X tells Y things that Z has said about Y behind Y's back; these may or may not be true. X tells Z things that Y has said about Z behind Z's back; these likewise may or may not be true. If X is particularly skilled, X can elicit specific things to tell each of the two parties, embellish a little here and there for effect, and then claim in self defense that it was all true - sidestepping the issues of how destructively the truths were handled, and how intentional the destructiveness was.
As long as Y and Z continue to look at
each other as the main problem, rather than at
the game being played by X, they can go round and round in fabricated conflict for years. The payoff that X gets is fairly obvious - a sense of being 'the power behind the scenes', and the ability to feel contempt for both Y and Z for not seeing through such an obvious maneuver. The contempt keeps X from ever having to think about just how badly Y and Z are being harmed, and just how dishonest the whole interaction really is.

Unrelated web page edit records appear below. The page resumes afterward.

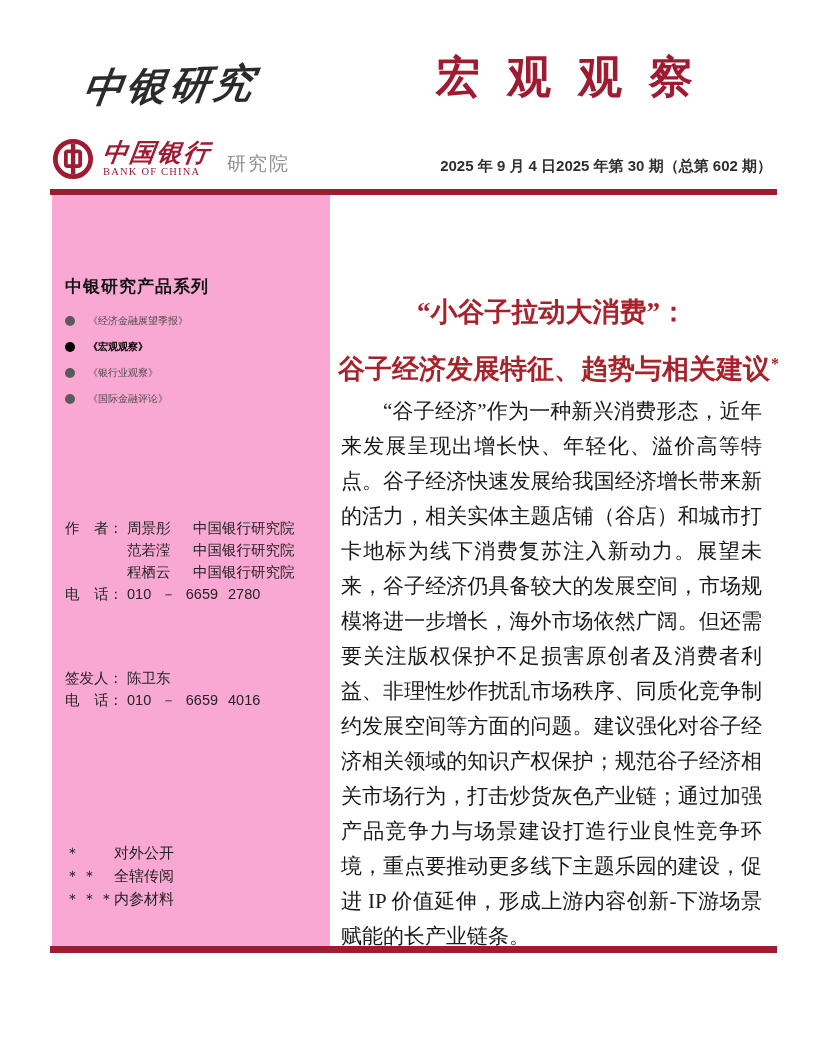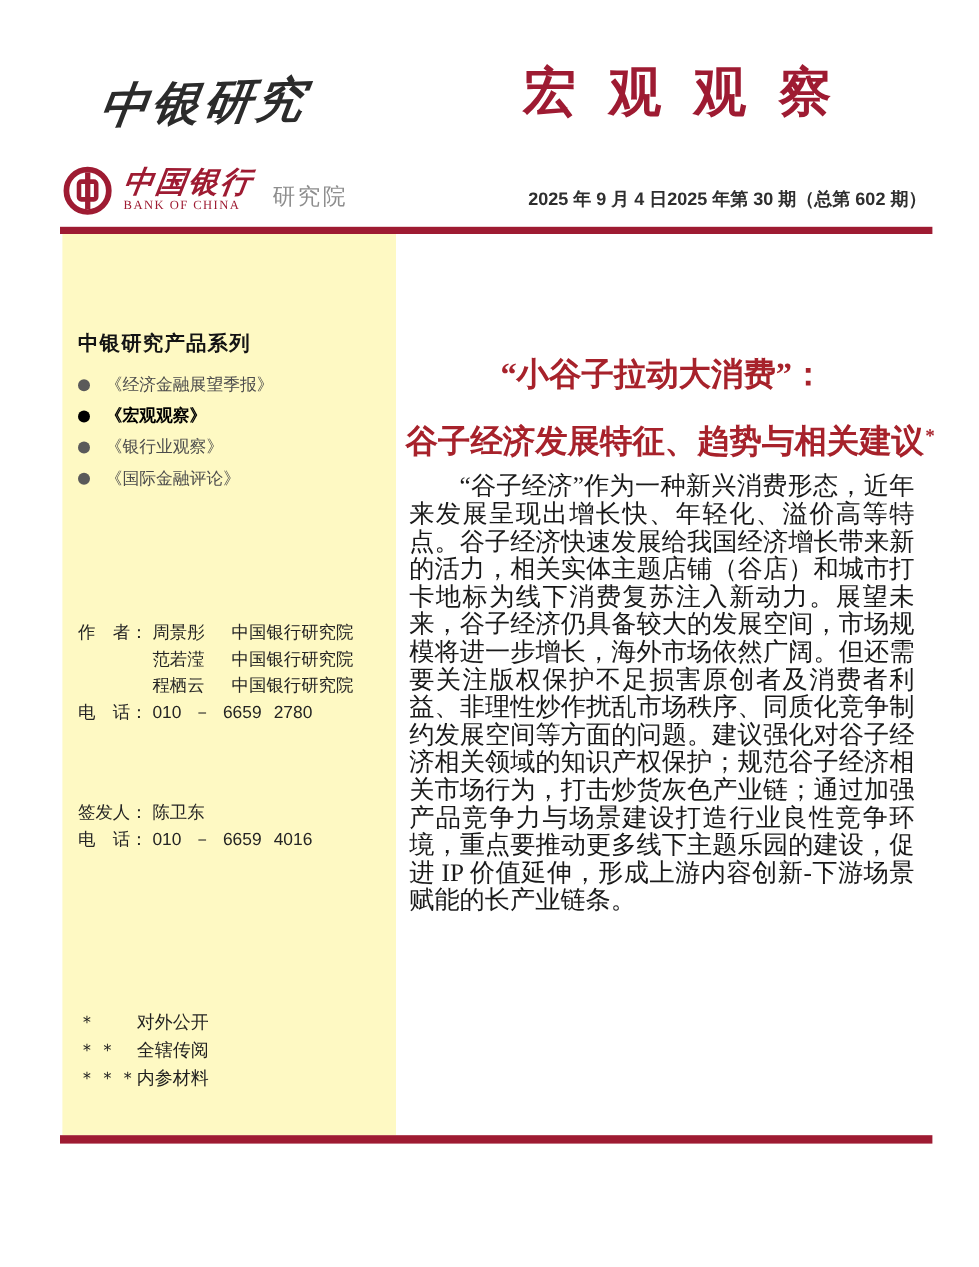"中银研究产品系列" .sidebar { background: #fef9c3 -> #f9a8d4 }
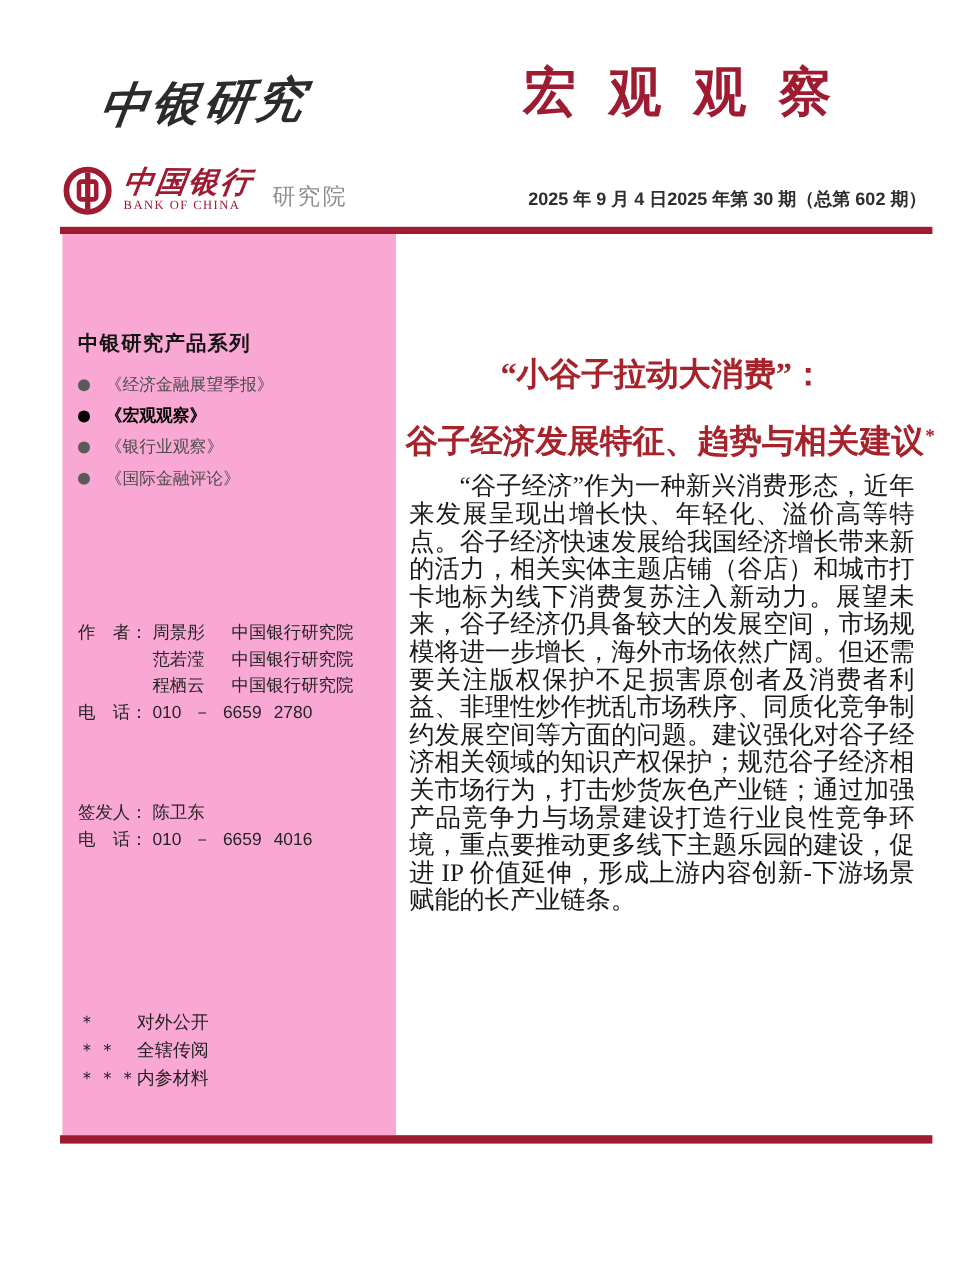"《经济金融展望季报》" .series-item .s-label { font-size: 14px -> 10px }
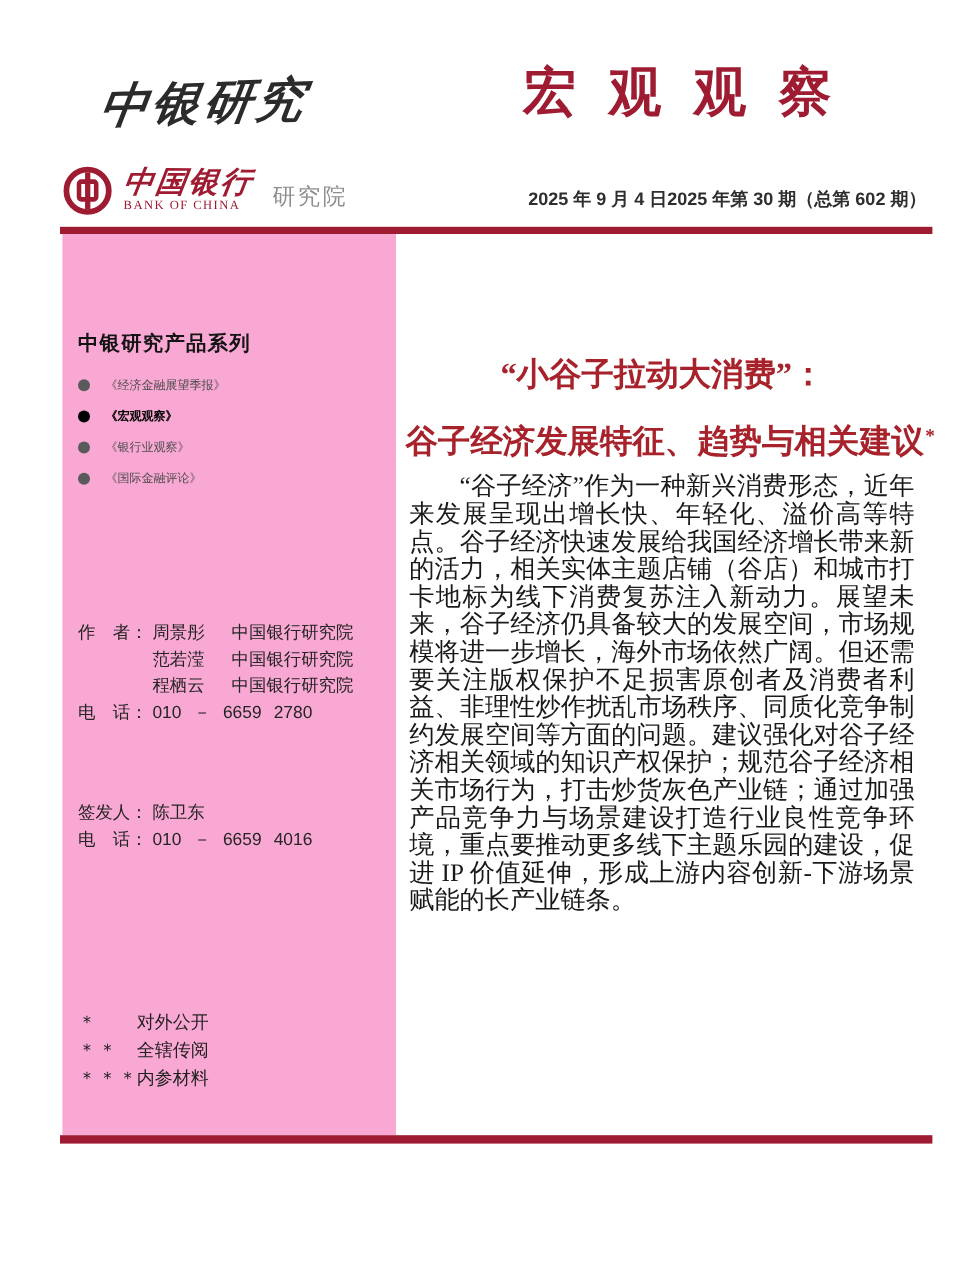"“谷子经济”作为一种新兴消费形态，近年来发展呈现出增长快、年轻化、溢价高等特点。" .article-body { line-height: 23px -> 35px }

It also keeps X isolated from any chance of meaningful, vulnerable, authentic relationship with either Y or Z, both of whom may actually be well worth knowing as real human beings rather than chess pieces.
In my reading I find this type of triangulation commonly described as a favorite pastime of people with specific diagnoses, and as though it only happens in an inpatient setting [patients playing staff members off one another].
I think it's much more prevalent than that. I've seen no end of it among family, friends, and associates. I work with people who do it automatically in their working interactions. There's an extra payoff to the game at work: if you keep your perceived competitors at each other's throats, you can make them look ineffective, and get more goodies for yourself. Interestingly, several of my coworkers have recently begun comparing notes, and at least one workplace X has been 'outed'. He doesn't know what's happened, he just sees certain people getting along now despite his best efforts, and he's totally bewildered. It's very encouraging... the bewilderment isn't hurting him any and it might just be the source of an awakening.